The two leaders enjoyed the traditional North Korean dish at their evening banquet held after the summit last week.
A top chef from the North’s Okryugwan restaurant prepared the bowls at the Panmunjom border village where the summit was held. A noodle-making machine was even transported to the venue to serve fresh naengmyeon.
“It looks very different from the naengmyeon we have in the South, so I thought if we really reunify with the North or have cultural exchanges, I’d like to go and try the authentic naengmyeon at Okryugwan,” Kim Jun-sung, a student in her 20s, told UPI.
Naengmyeon, meaning cold noodles in Korean, is a bowl of chilled noodles usually served in cold, beef broth, or mixed with spicy pepper sauce, topped with sliced cucumbers, cold meat and a boiled egg to decorate.
Variations of the dish exist across the country, but in the North Korean capital, naengmyeon is traditionally flavoured with pickled radish soup and topped with slices of boiled meat, radishes, cucumbers and eggs.
The North Korean dish offers a more rustic taste as the noodles contain more buckwheat than starch, compared to Southern variations.
Since the weekend following the summit, restaurants in Seoul specializing in the Pyongyang dish have seen the number of customers double.
“We’ve had twice as many customers since the weekend,” a Pyongyang naengmyeon restaurant in western Seoul said.
A Michelin guide-approved restaurant in eastern Seoul opened up an annex building to accommodate the influx of visitors, seeking out their clear but flavorful Pyongyang-style broth.
“We’ve seen the number of customers double.

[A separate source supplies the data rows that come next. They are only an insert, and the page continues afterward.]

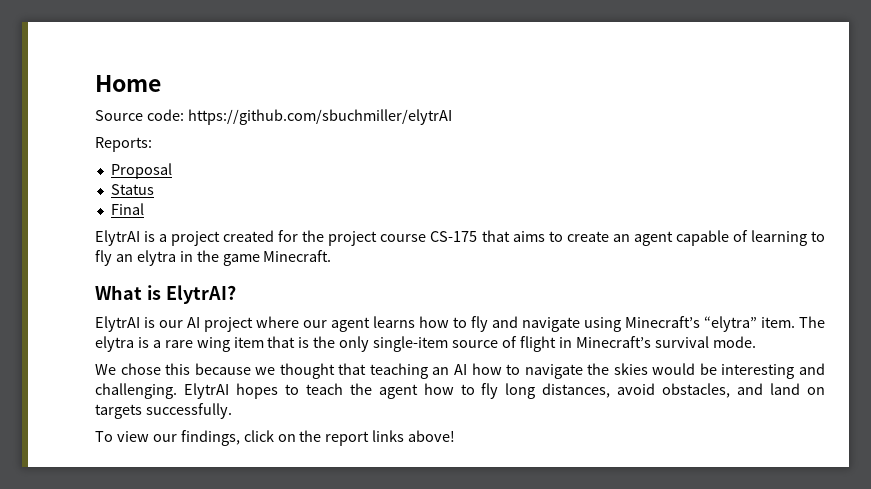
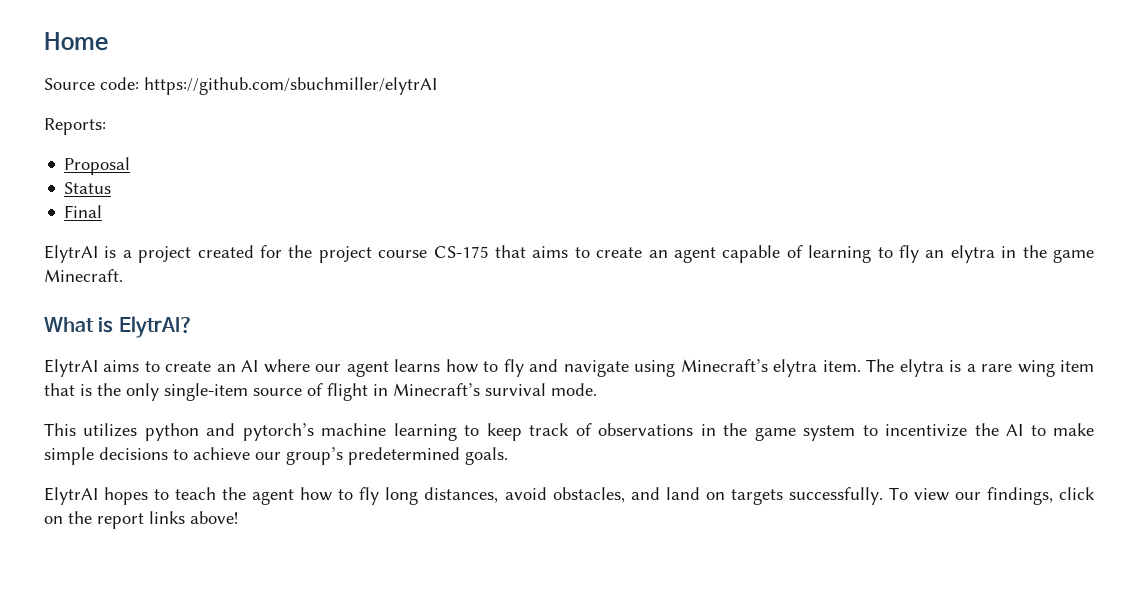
[144,317,253,332] is our AI project -> [103,360,259,372] aims to create an AI
[704,316,757,332] “elytra” -> [773,359,818,377] elytra
[95,363,825,379] [95,383,177,399] We chose this because we thought that teaching an AI how to navigate the skies would be interesting and challenging. -> [44,423,1094,441] [44,447,508,465] This utilizes python and pytorch’s machine learning to keep track of observations in the game system to incentivize the AI to make simple decisions to achieve our group’s predetermined goals. //
(232, 411) // -> (883, 496) none

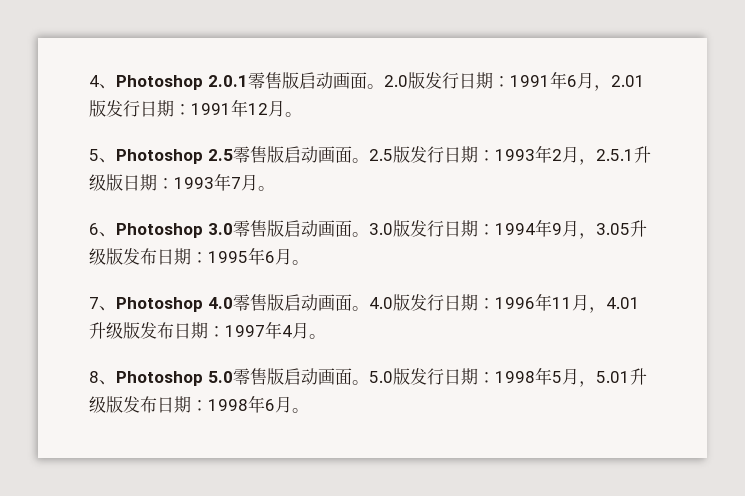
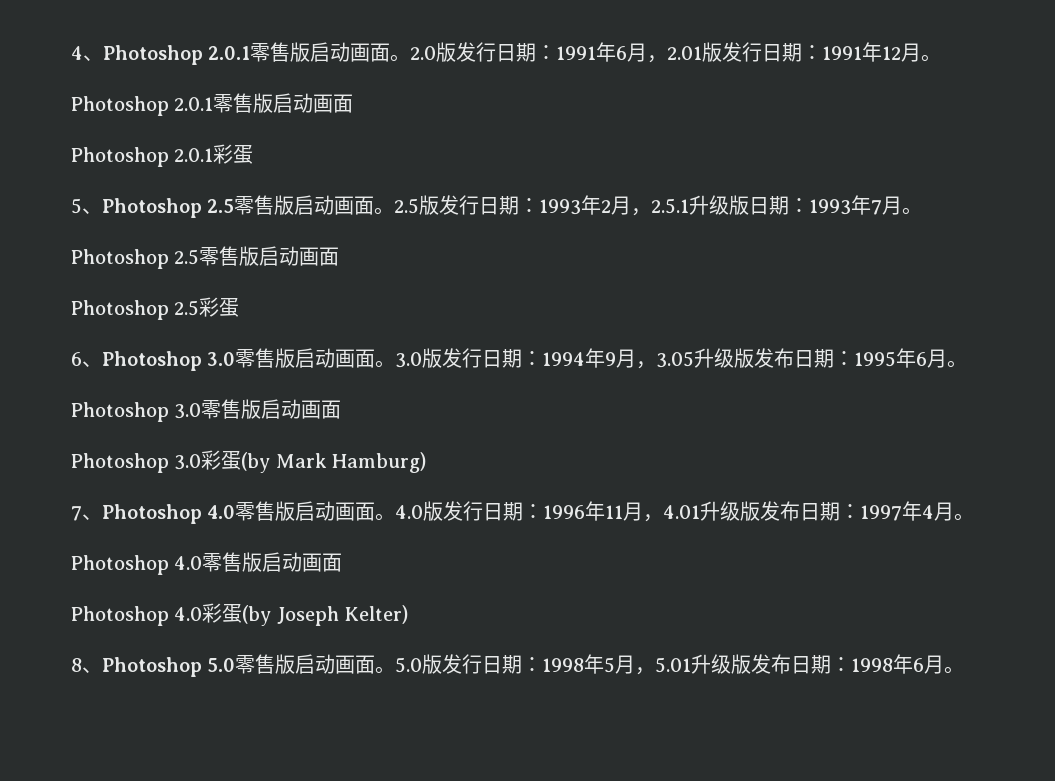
(302, 114) none -> [71,93,354,116] [71,144,254,167] // Photoshop 2.0.1零售版启动画面 // Photoshop 2.0.1彩蛋
(275, 188) none -> [71,246,340,269] [71,297,240,320] // Photoshop 2.5零售版启动画面 // Photoshop 2.5彩蛋
(309, 262) none -> [71,399,342,422] [71,450,427,473] // Photoshop 3.0零售版启动画面 // Photoshop 3.0彩蛋(by Mark Hamburg)
(326, 336) none -> [71,552,343,575] [71,603,409,626] // Photoshop 4.0零售版启动画面 // Photoshop 4.0彩蛋(by Joseph Kelter)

As you can see there’s just so many people and cars coming in. It’s been like this all weekend and normally on week days, it’s just crowded during lunch hours but not today,” staff member Kim Dong-gyu said.
Even frequenters were surprised by the queue that stretched about 30 meters out of the restaurant and into the street.
“It looks like there are about twice or three times the usual crowd. They’ve opened up an annex building and there’s been a line here since 11:30 a.m. I brought my parents here as they have one of the best Pyongyang naengmyeon dishes in Seoul,” said Yoo Sang-jin, a self-employed businessman in his fifties.
Many of those who didn’t venture out tried the Pyongyang specialty at home. According to food giant Pulmuone, sales of ready-to-cook Pyongyang naengmyeon packets grew more than three-fold over the weekend, from Friday to Sunday, compared to the week before.
“In early summer, we do see sales rise by 20 percent or so on a weekend. But increasing more than threefold is a very exceptional phenomenon. We think this is due to the inter-Korean summit,” said an Pulmuone employee.
Convenience store chain GS25 also said sales of plain naengmyeon increased by 145 percent while Pyeongyang-style naengmyeon jumped 157 percent.
After Kim Jong Un mentioned Pyongyang naengmyeon in his televised conversation with President Moon before their official summit talks began on Friday, the local speciality became the most tweeted hashtag by noon, recording around 32,000 tweets. The ‘inter-Korean summit’ came second.
“The fact that Pyongyang naengmyeon’s number one on Twitter and the inter-Korean summit came second shows you what people will be having for lunch today,” a Twitter user wrote.
“Pyongyang naengmyeon is a sign of peace. I hope we can walk to Pyongyang by foot one day to taste the real thing,” another comment said.